Con ironía, Brodsky narra la contigüidad de las paredes grises, la infinita línea azul pintada en ellas a la altura de los ojos, la ubicuidad de las imágenes de Lenin y todavía más de Stalin, la vida gris sometida al plan, al centralismo despótico. Evoca los edificios, tan semejantes entre sí, de la escuela, la fábrica de armamentos ―en la que por momentos reinaba el desorden, pese a todo―, el hospital en cuya morgue trabajó por un tiempo, y finalmente la cárcel a la que fue a parar por parásito social, es decir, por no tener ni ocupación, ni profesión, ni diploma alguno. Por ser solo poeta. Por no ser ciudadano.

Desde el momento en que se puso de pie una mañana en media lección y abandonó la escuela a los quince años, hasta la expulsión de su país, Brodsky encara al Estado autoritario para afirmar radicalmente su soberanía. No hay poesía sin soberanía individual. Sin esta libertad sería imposible escuchar las palabras de la tribu que deben ser salvadas, pues esa es la misión irrenunciable que tiene el poeta de verdad: “fui generosamente compensado con [la jerga] de los delincuentes”, dice Brodsky.  
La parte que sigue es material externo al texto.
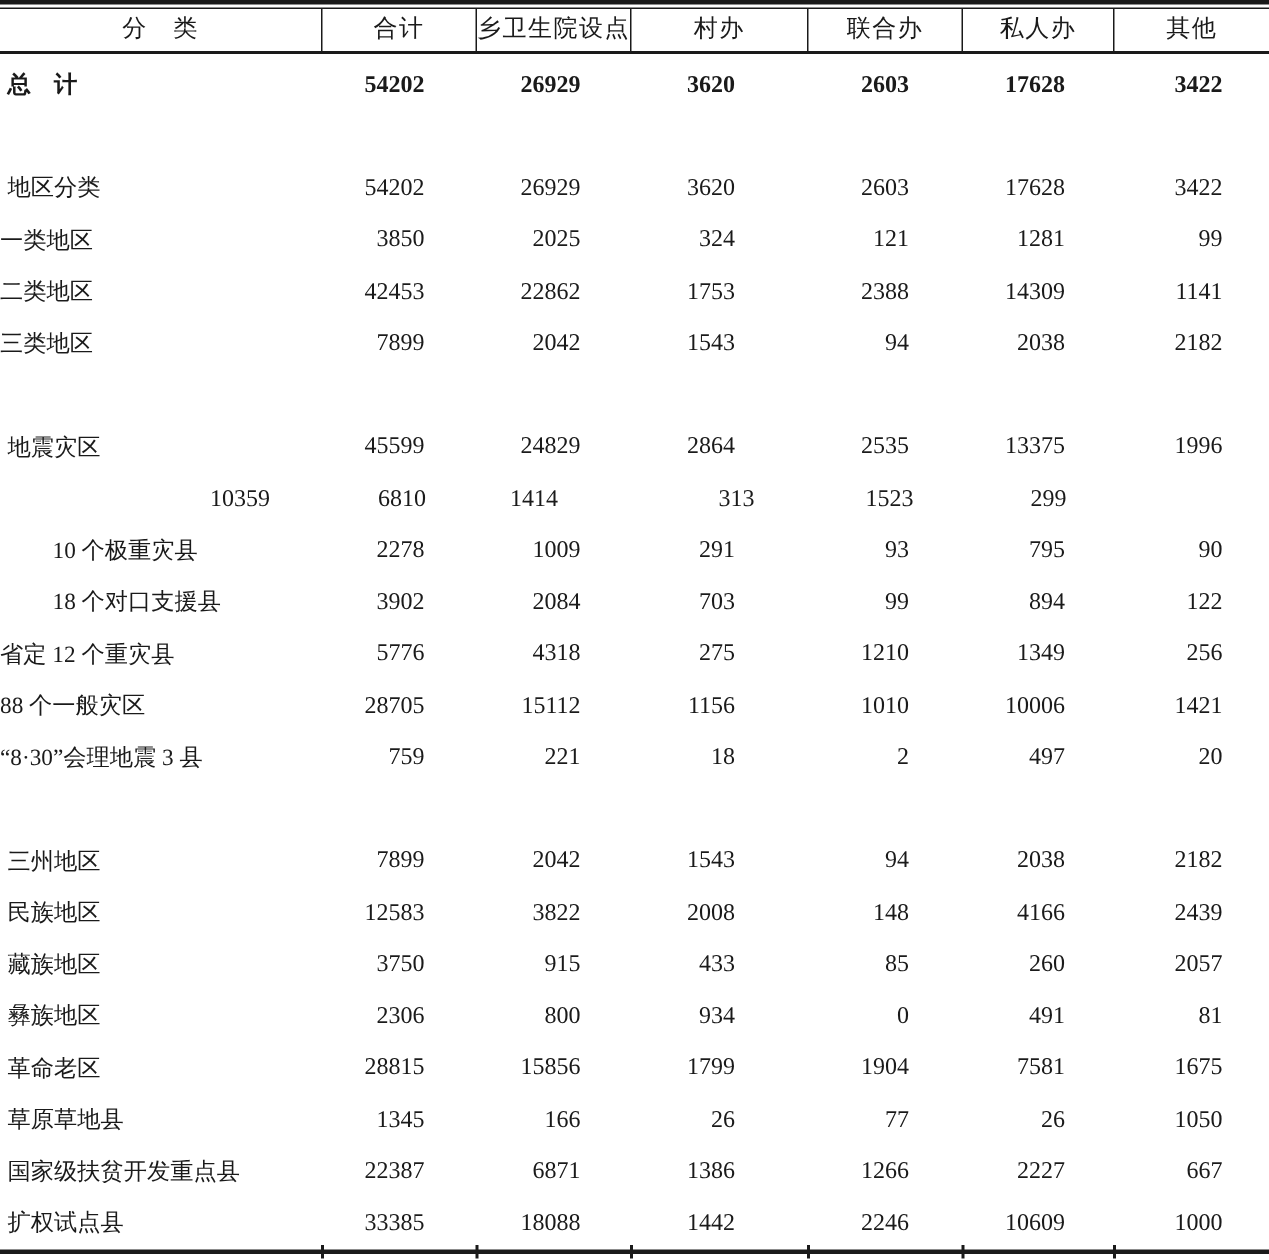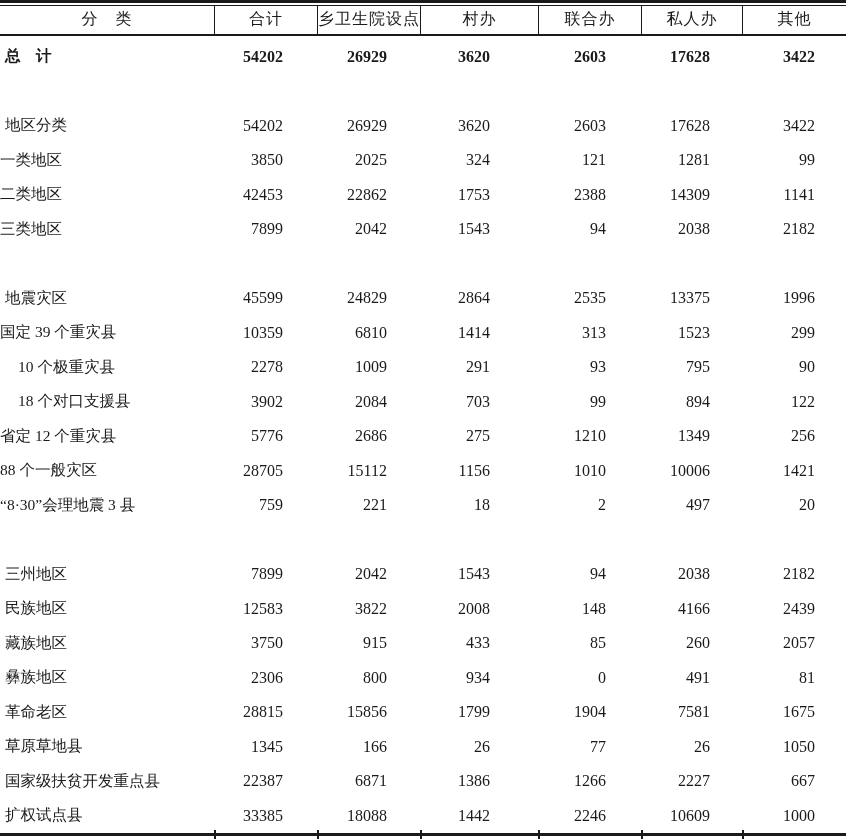--- a/index.html
+++ b/index.html
@@ -147,7 +147,6 @@
     <div class="num-cell c6">1996</div>
   </div>
       <div class="row">
-    <div class="label-cell ind1">国定 39 个重灾县</div>
     <div class="num-cell c1">10359</div>
     <div class="num-cell c2">6810</div>
     <div class="num-cell c3">1414</div>

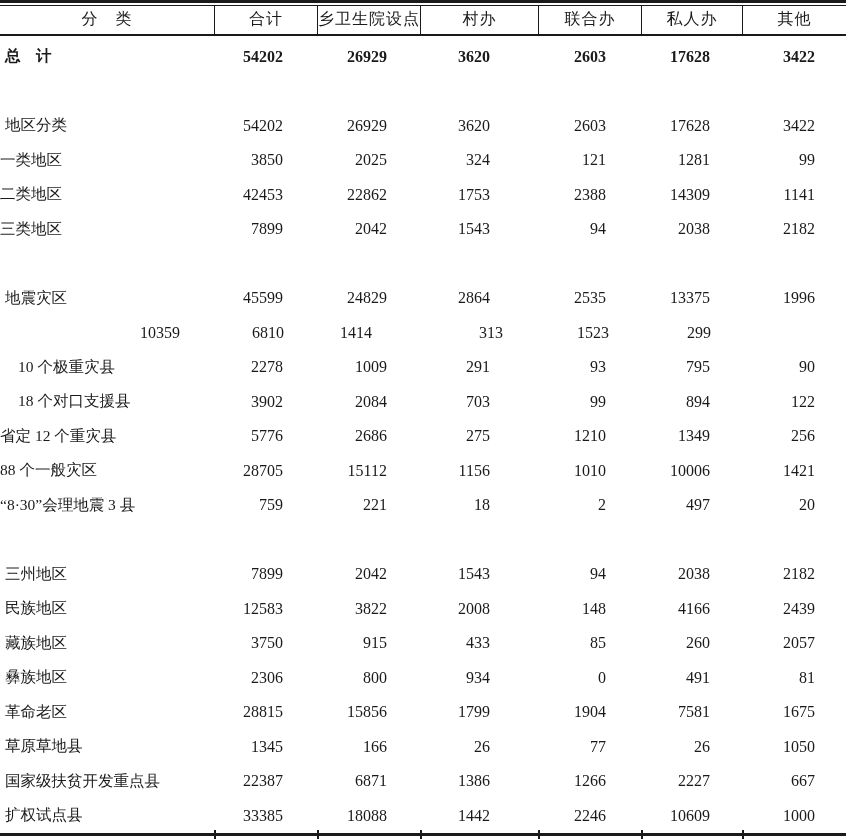--- a/index.html
+++ b/index.html
@@ -54,7 +54,7 @@
   .label-cell { font-size: 15.5px; white-space: nowrap; }
   .ind0 { padding-left: 5px; }
   .ind1 { }
-  .ind2 { padding-left: 18px; }
+  .ind2 { padding-left: 35px; }
   .num-cell {
     font-size: 16px;
     text-align: right;

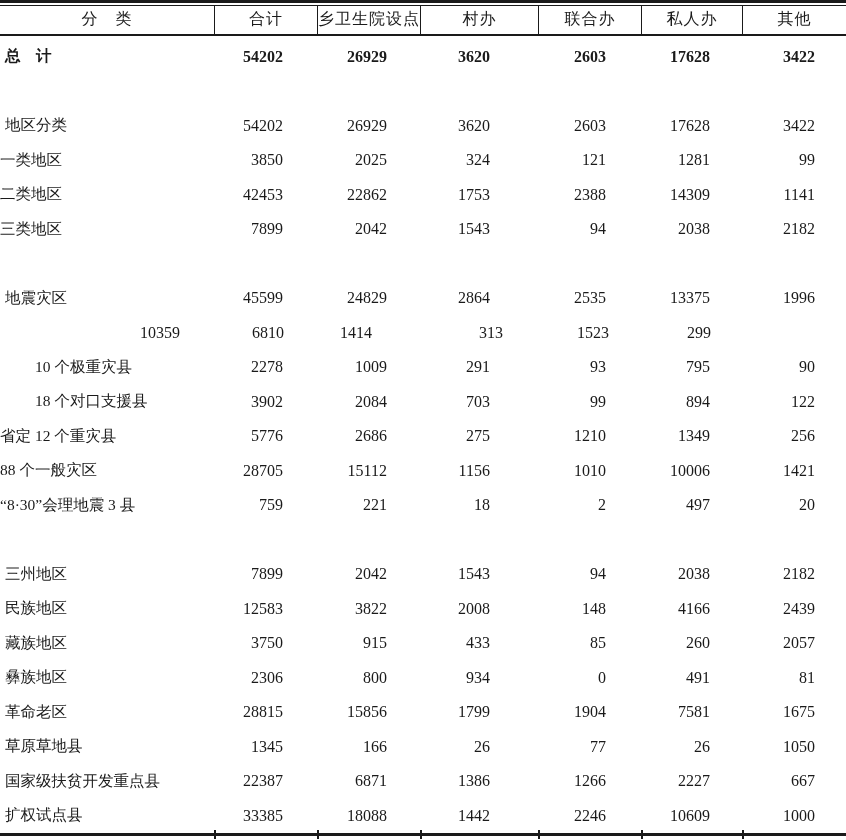--- a/index.html
+++ b/index.html
@@ -175,7 +175,7 @@
       <div class="row">
     <div class="label-cell ind1">省定 12 个重灾县</div>
     <div class="num-cell c1">5776</div>
-    <div class="num-cell c2">2686</div>
+    <div class="num-cell c2">4318</div>
     <div class="num-cell c3">275</div>
     <div class="num-cell c4">1210</div>
     <div class="num-cell c5">1349</div>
El Estado autoritario no puede tolerar el gesto soberano del poeta. Al debilitar la voluntad de poderío ―puesto que se quiere tan poco, apenas un cierto dominio del lenguaje para salvarlo del desastre reinante―, ese gesto deviene acto subversivo y corroe el sistema de obediencia. Los poetas no son, por supuesto, los únicos parásitos sociales, pero son ejemplares. A los parásitos, el Estado autoritario (¿sólo el Estado autoritario?) tiene que encerrarlos, deportarlos, exterminarlos… Pero los parásitos siempre acaban por vencer el despotismo, a su manera.


[Publicado originalmente en la revista Trashumante (I), No 7. 2010.]